* _WORK INSTRUCTIONS_:
Repeat exactly, and only, the lines below starting at the line that contains "discount: 167.70 -> 25.00" and ending at the line that contains "tax: 6.25% = 14.28 -> 6.25% = 14.35", inclusive of both.

* _DATASET RECORDS_:
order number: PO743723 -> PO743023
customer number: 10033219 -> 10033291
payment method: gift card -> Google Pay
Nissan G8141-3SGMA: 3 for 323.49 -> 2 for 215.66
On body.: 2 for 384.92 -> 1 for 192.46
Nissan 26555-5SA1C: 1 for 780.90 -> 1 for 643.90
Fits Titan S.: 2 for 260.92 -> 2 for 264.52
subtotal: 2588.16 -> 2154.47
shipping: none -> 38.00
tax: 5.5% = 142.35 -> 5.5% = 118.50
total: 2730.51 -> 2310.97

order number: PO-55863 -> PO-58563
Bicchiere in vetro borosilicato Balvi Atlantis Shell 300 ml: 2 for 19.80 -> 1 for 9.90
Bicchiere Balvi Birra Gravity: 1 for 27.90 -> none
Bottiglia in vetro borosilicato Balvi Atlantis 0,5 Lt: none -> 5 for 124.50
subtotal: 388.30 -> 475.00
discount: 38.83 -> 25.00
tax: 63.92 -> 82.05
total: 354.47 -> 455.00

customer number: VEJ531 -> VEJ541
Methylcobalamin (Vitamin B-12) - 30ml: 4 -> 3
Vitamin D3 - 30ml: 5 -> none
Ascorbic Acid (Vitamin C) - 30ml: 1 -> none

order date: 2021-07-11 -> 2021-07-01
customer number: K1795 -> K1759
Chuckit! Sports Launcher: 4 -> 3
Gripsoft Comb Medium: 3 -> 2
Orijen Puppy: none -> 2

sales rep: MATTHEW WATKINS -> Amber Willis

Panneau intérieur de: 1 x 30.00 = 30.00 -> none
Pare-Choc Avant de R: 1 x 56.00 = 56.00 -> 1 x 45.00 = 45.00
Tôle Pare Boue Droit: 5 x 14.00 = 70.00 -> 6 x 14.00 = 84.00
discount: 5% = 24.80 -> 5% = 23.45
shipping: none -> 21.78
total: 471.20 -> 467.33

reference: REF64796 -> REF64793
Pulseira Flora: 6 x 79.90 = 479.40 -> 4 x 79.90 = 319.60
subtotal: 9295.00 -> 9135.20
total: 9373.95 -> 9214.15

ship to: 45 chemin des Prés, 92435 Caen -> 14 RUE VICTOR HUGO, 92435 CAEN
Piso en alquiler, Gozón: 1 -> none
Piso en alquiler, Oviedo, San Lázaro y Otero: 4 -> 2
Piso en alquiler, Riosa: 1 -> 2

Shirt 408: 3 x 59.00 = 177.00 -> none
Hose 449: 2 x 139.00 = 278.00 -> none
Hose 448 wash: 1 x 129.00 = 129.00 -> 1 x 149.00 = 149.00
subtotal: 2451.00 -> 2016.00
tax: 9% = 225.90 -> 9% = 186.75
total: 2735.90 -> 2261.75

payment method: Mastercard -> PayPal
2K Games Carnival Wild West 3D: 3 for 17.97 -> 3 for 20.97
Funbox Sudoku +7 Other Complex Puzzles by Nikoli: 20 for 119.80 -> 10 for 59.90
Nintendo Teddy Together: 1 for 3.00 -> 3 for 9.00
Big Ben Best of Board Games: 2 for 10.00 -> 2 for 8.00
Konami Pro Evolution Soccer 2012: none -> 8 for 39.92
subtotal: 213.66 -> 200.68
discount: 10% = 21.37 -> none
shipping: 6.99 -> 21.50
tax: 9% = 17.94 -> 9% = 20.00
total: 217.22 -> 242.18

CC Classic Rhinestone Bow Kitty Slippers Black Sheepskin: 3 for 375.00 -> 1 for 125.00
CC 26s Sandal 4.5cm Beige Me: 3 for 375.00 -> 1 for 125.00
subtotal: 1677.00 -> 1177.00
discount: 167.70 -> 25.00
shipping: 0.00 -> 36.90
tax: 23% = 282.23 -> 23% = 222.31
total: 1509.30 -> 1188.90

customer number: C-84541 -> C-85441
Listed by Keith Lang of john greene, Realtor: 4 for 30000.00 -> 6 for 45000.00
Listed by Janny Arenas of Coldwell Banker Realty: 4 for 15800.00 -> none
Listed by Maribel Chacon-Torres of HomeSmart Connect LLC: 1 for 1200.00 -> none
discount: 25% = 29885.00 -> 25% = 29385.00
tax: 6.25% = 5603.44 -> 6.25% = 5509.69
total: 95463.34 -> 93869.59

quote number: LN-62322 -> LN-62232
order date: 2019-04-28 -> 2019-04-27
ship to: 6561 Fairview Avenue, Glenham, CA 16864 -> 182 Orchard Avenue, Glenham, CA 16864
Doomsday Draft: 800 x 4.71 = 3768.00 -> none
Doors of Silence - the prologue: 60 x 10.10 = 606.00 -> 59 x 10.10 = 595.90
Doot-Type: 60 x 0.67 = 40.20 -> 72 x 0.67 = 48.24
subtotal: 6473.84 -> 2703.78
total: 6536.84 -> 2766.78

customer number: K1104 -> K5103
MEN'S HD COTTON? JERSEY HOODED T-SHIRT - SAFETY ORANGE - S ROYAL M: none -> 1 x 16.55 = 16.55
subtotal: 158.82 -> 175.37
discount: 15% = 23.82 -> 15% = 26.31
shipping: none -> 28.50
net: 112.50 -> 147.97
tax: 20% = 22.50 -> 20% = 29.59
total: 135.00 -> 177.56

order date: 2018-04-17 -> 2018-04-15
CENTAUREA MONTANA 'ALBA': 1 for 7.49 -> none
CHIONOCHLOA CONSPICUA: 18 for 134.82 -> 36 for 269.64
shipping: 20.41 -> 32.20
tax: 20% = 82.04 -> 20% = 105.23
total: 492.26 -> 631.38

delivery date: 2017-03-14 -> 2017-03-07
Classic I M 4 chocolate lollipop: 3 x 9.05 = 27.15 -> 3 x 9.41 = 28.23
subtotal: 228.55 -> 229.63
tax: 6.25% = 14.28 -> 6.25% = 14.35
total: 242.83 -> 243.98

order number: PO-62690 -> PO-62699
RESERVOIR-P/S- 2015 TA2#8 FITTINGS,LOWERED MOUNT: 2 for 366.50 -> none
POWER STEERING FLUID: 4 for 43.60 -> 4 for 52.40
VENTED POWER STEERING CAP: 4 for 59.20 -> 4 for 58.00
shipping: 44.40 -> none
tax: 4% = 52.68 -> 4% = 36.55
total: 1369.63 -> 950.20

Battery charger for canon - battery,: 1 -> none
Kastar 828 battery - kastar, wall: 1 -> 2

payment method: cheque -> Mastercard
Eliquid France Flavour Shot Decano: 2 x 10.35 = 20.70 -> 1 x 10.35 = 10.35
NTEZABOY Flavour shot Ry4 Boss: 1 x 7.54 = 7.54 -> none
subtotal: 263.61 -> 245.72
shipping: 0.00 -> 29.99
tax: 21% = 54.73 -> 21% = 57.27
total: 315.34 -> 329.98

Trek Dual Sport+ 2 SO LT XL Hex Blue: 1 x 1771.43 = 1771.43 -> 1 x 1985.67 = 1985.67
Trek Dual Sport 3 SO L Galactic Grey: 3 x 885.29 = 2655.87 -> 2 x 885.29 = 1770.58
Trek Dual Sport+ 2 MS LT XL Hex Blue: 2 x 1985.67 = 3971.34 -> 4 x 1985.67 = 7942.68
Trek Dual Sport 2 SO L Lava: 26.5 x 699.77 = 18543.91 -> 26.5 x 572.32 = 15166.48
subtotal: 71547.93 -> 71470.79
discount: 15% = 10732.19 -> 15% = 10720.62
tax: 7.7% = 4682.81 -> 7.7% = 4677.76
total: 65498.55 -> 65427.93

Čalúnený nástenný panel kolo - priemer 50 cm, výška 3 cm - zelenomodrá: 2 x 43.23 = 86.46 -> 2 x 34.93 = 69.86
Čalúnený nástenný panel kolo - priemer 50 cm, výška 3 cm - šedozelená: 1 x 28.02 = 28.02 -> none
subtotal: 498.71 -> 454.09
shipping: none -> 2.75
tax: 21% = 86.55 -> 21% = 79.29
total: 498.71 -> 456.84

* _PROBLEM SOLUTION_:
discount: 167.70 -> 25.00
shipping: 0.00 -> 36.90
tax: 23% = 282.23 -> 23% = 222.31
total: 1509.30 -> 1188.90

customer number: C-84541 -> C-85441
Listed by Keith Lang of john greene, Realtor: 4 for 30000.00 -> 6 for 45000.00
Listed by Janny Arenas of Coldwell Banker Realty: 4 for 15800.00 -> none
Listed by Maribel Chacon-Torres of HomeSmart Connect LLC: 1 for 1200.00 -> none
discount: 25% = 29885.00 -> 25% = 29385.00
tax: 6.25% = 5603.44 -> 6.25% = 5509.69
total: 95463.34 -> 93869.59

quote number: LN-62322 -> LN-62232
order date: 2019-04-28 -> 2019-04-27
ship to: 6561 Fairview Avenue, Glenham, CA 16864 -> 182 Orchard Avenue, Glenham, CA 16864
Doomsday Draft: 800 x 4.71 = 3768.00 -> none
Doors of Silence - the prologue: 60 x 10.10 = 606.00 -> 59 x 10.10 = 595.90
Doot-Type: 60 x 0.67 = 40.20 -> 72 x 0.67 = 48.24
subtotal: 6473.84 -> 2703.78
total: 6536.84 -> 2766.78

customer number: K1104 -> K5103
MEN'S HD COTTON? JERSEY HOODED T-SHIRT - SAFETY ORANGE - S ROYAL M: none -> 1 x 16.55 = 16.55
subtotal: 158.82 -> 175.37
discount: 15% = 23.82 -> 15% = 26.31
shipping: none -> 28.50
net: 112.50 -> 147.97
tax: 20% = 22.50 -> 20% = 29.59
total: 135.00 -> 177.56

order date: 2018-04-17 -> 2018-04-15
CENTAUREA MONTANA 'ALBA': 1 for 7.49 -> none
CHIONOCHLOA CONSPICUA: 18 for 134.82 -> 36 for 269.64
shipping: 20.41 -> 32.20
tax: 20% = 82.04 -> 20% = 105.23
total: 492.26 -> 631.38

delivery date: 2017-03-14 -> 2017-03-07
Classic I M 4 chocolate lollipop: 3 x 9.05 = 27.15 -> 3 x 9.41 = 28.23
subtotal: 228.55 -> 229.63
tax: 6.25% = 14.28 -> 6.25% = 14.35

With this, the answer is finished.